For over a century and a half, the United States has been home to mandatory education laws, beginning in Massachusetts (where else?) in the middle of the nineteenth century and spreading across the amber waves of grain and purple mountains, finally arriving in Alaska three decades before it even became a state. In other words, from the cradle of American independence came one of the more offensive and deleterious notions ever evinced by, and wholly in opposition to, the American experiment, and to freedom itself. There is no dignity in such an institution. Laws that force children to attend school should be scrapped and thrown where they, and a great many other government failures, belong: to the ash-heap of history.So...I've posted about attempts to abolish compulsory education in the past. The idea is to share how people think of public schools.
Compulsory education is simply impossible to reconcile with a free people, which is presumably why it is enforced so strictly in places like Greece and Serbia.
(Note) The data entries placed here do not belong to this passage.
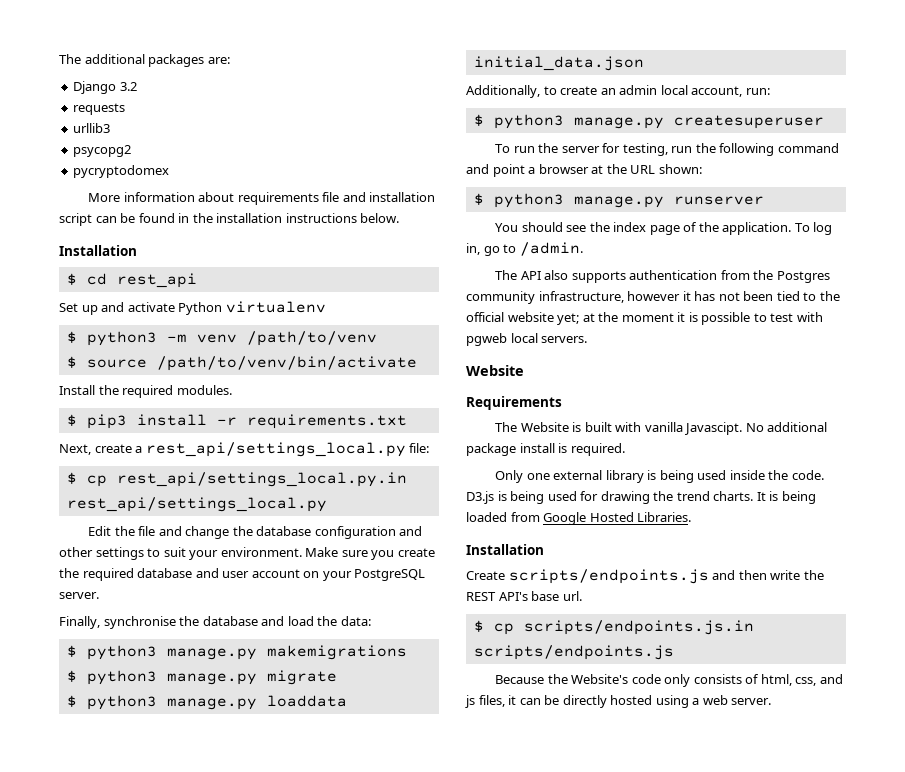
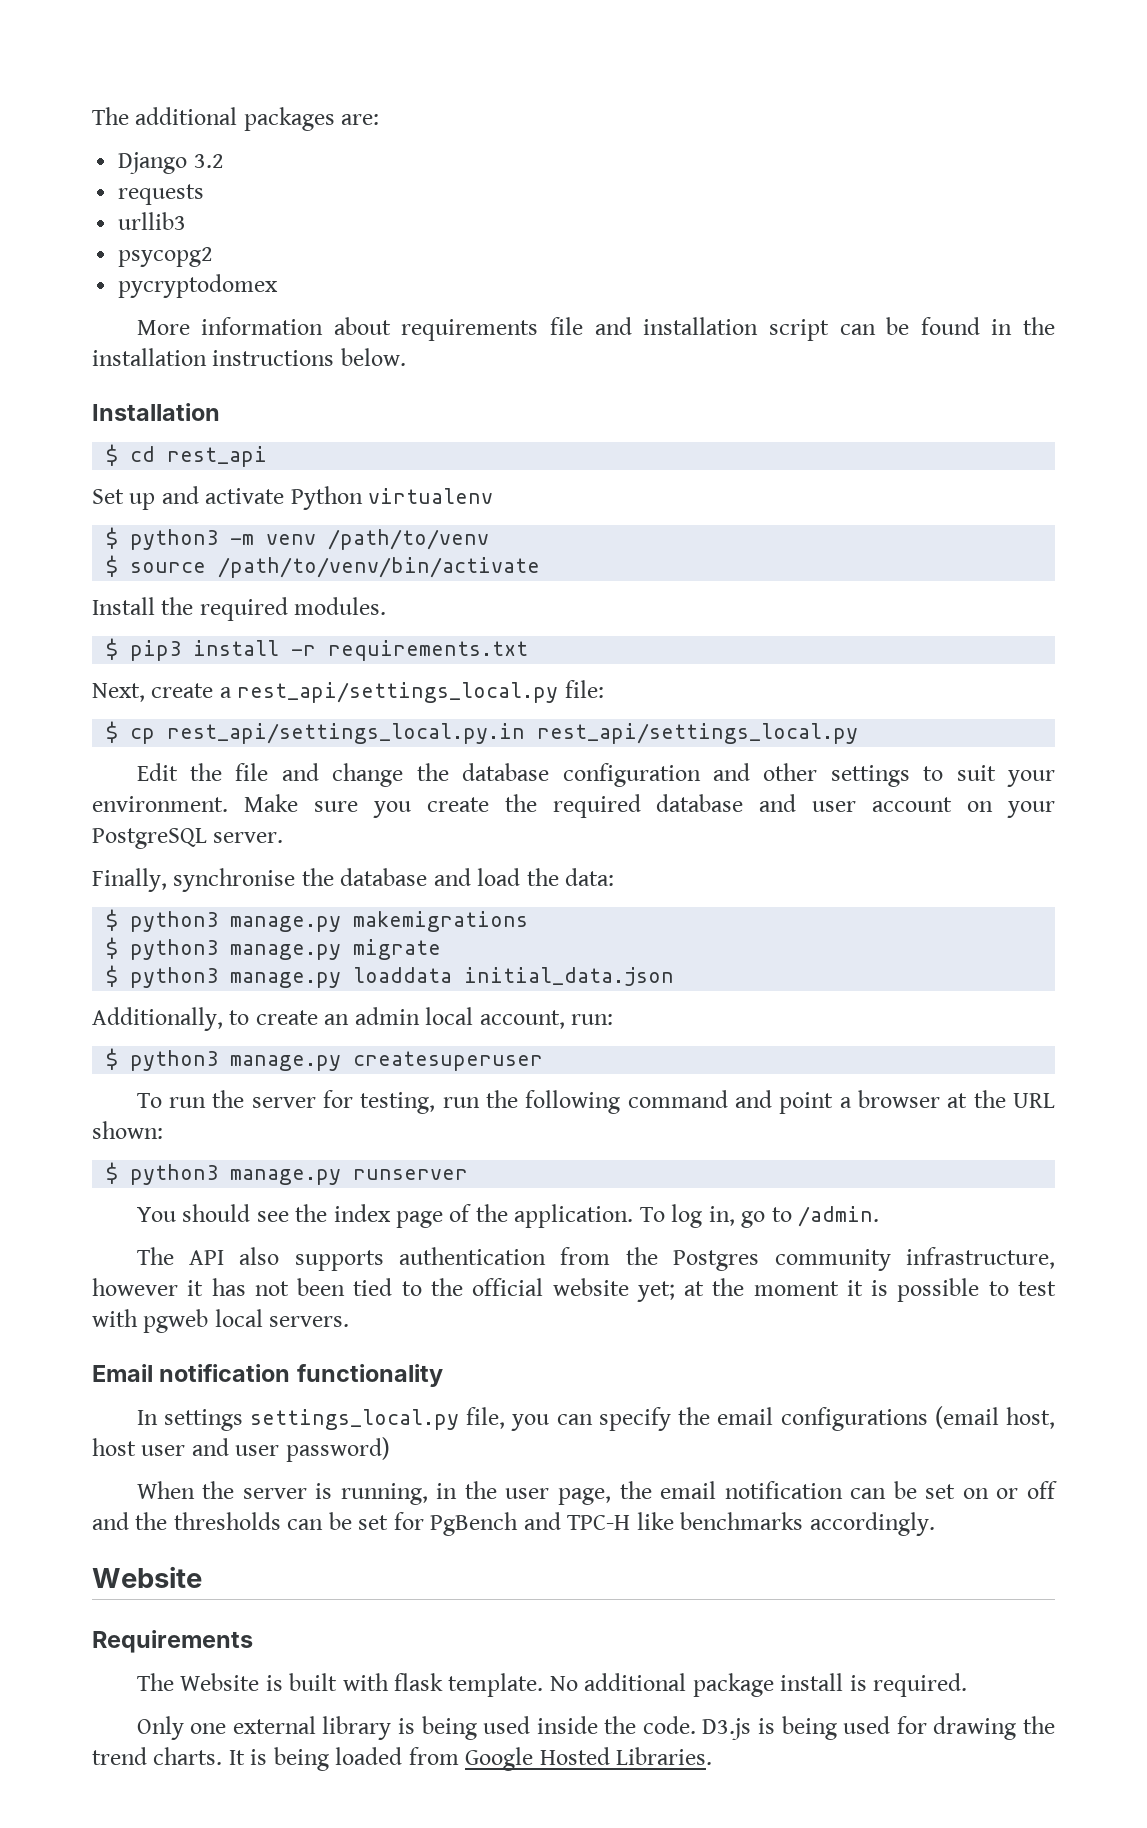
+ Email notification functionality
+ In settings settings_local.py file, you can specify the email configurations (email host, host user and user password)
+ When the server is running, in the user page, the email notification can be set on or off and the thresholds can be set for PgBench and TPC-H like benchmarks accordingly.
- The Website is built with vanilla Javascipt.
+ The Website is built with flask template.
  It is being loaded from Google Hosted Libraries.
- Installation
- Create scripts/endpoints.js and then write the REST API's base url.
- $ cp scripts/endpoints.js.in scripts/endpoints.js
- Because the Website's code only consists of html, css, and js files, it can be directly hosted using a web server.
In the United States—a nation, one recalls, where liberty is held to be not merely vital but inalienable—it is altogether puzzling and dismaying that it ever reared its ugly head, or that it ever became an acceptable state of affairs.
I consider myself a supporter of public education, but of public education that works. It's difficult to support failing schools and would have no problem closing them even though such an action isn't without controversy. Still this idea is much more radical than anything else proposed even if this is a fringe idea.